Achloa caffra

Scientific classification
- Kingdom: Animalia
- Phylum: Arthropoda
- Clade: Pancrustacea
- Class: Insecta
- Order: Coleoptera
- Suborder: Polyphaga
- Infraorder: Scarabaeiformia
- Family: Scarabaeidae
- Genus: Achloa
- Species: A. caffra
- Binomial name: Achloa caffra Erichson, 1840

= Achloa caffra =

- Genus: Achloa
- Species: caffra
- Authority: Erichson, 1840

Species of beetle

Achloa caffra is a species of beetle of the family Scarabaeidae. It is found in South Africa.

== Description ==
Adults reach a length of about 10.5 mm. They are black, clothed with greyish villose hairs, and with the elytra fuscous.
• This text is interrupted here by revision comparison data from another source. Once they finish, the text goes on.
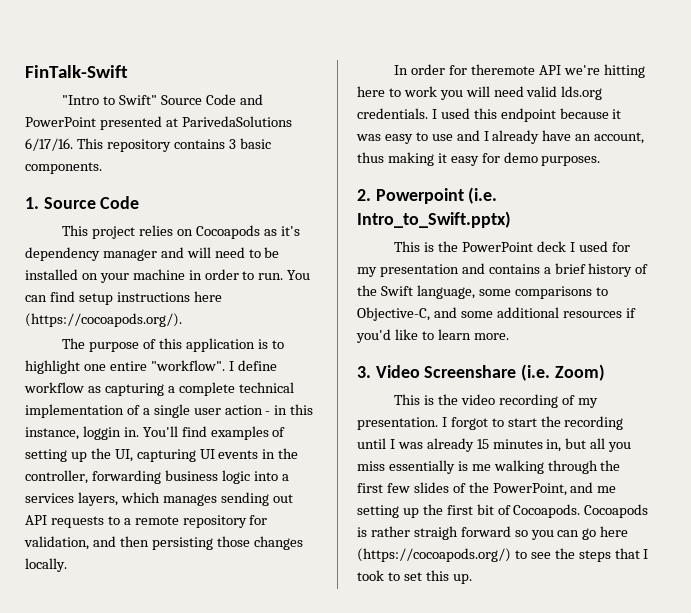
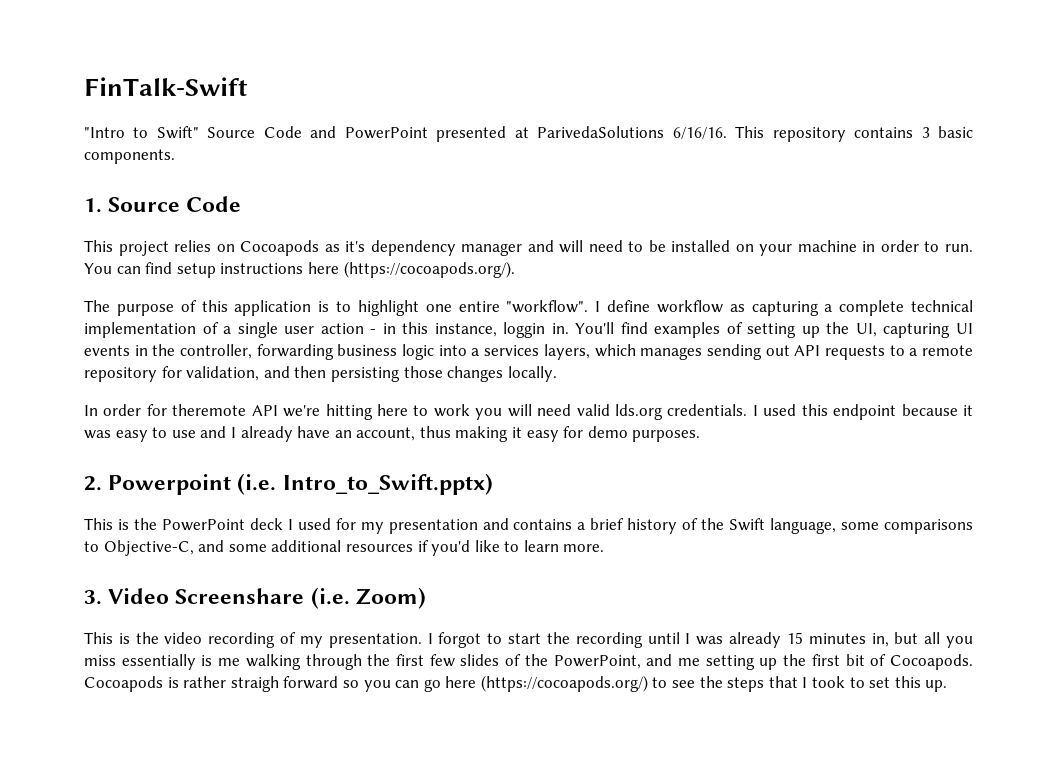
- "Intro to Swift" Source Code and PowerPoint presented at ParivedaSolutions 6/17/16.
+ "Intro to Swift" Source Code and PowerPoint presented at ParivedaSolutions 6/16/16.

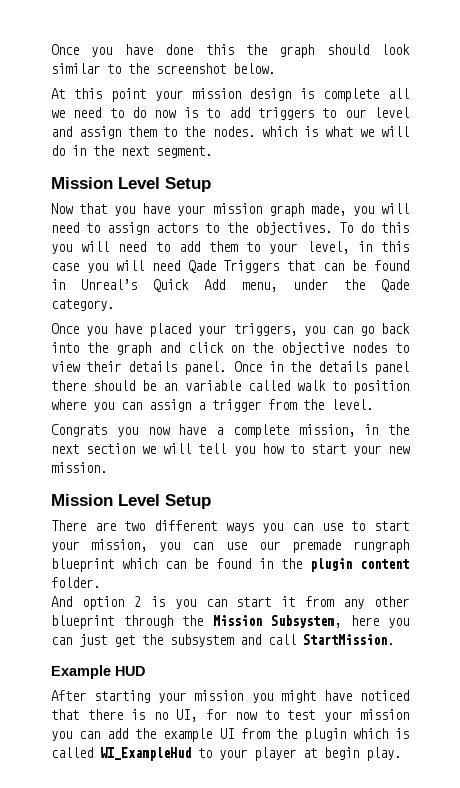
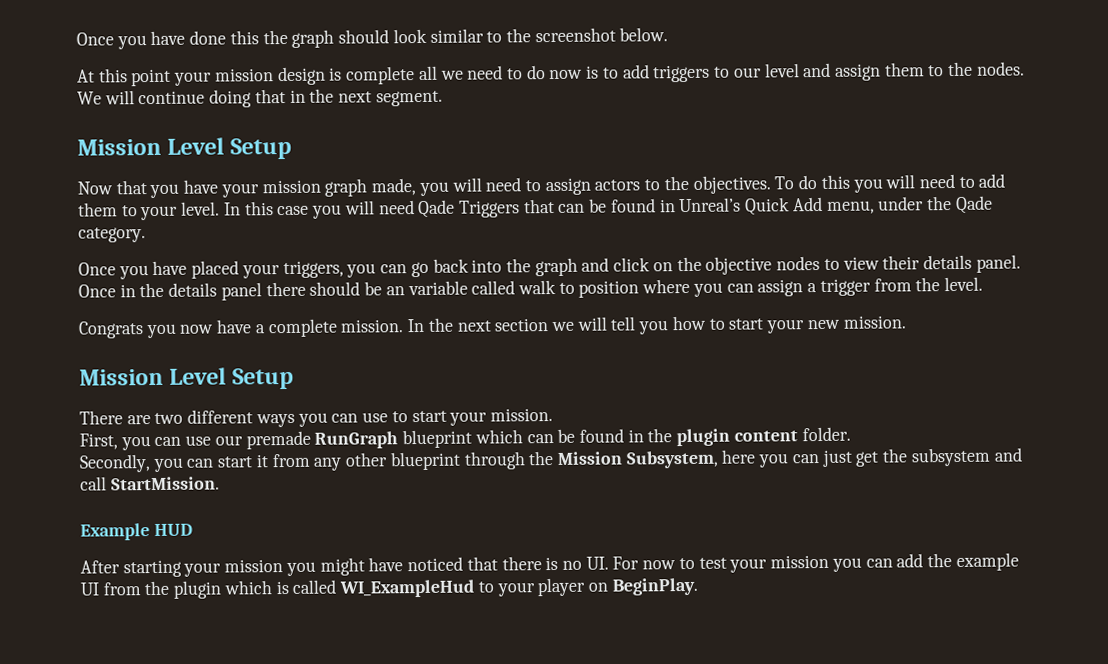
- At this point your mission design is complete all we need to do now is to add triggers to our level and assign them to the nodes. which is what we will do in the next segment.
+ At this point your mission design is complete all we need to do now is to add triggers to our level and assign them to the nodes. We will continue doing that in the next segment.
- To do this you will need to add them to your level, in this case you will need Qade Triggers that can be found in Unreal’s Quick Add menu, under the Qade category.
+ To do this you will need to add them to your level. In this case you will need Qade Triggers that can be found in Unreal’s Quick Add menu, under the Qade category.
- Congrats you now have a complete mission, in the next section we will tell you how to start your new mission.
+ Congrats you now have a complete mission. In the next section we will tell you how to start your new mission.
- There are two different ways you can use to start your mission, you can use our premade rungraph blueprint which can be found in the plugin content folder.
+ There are two different ways you can use to start your mission.
+ First, you can use our premade RunGraph blueprint which can be found in the plugin content folder.
- And option 2 is you can start it from any other blueprint through the Mission Subsystem, here you can just get the subsystem and call StartMission.
+ Secondly, you can start it from any other blueprint through the Mission Subsystem, here you can just get the subsystem and call StartMission.
- After starting your mission you might have noticed that there is no UI, for now to test your mission you can add the example UI from the plugin which is called WI_ExampleHud to your player at begin play.
+ After starting your mission you might have noticed that there is no UI. For now to test your mission you can add the example UI from the plugin which is called WI_ExampleHud to your player on BeginPlay.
The body is piceous and shining, while the head and pronotum are black. The antennae are testaceous and the frontal part of the head is unequally punctate and clothed with greyish hairs. The clypeus is concave and smooth. The thorax is as broad as the elytra, slightly narrowed in front, rounded laterally, emarginate at the apex, sub-bisinuate at the base with the posterior angles moderately obtuse, slightly convex, closely, not at all strongly punctate, the sides somewhat smooth and more densely pilose, the hairs greyish. The scutellum is sparingly punctate and clothed with decumbent greyish hairs. The elytra are more densely and finely closely punctate, glabrous, testaceo-fuscous with the margin darker. The pygidium is smooth, the penultimate segment with a short, depressed pubescence, the last one with long hairs.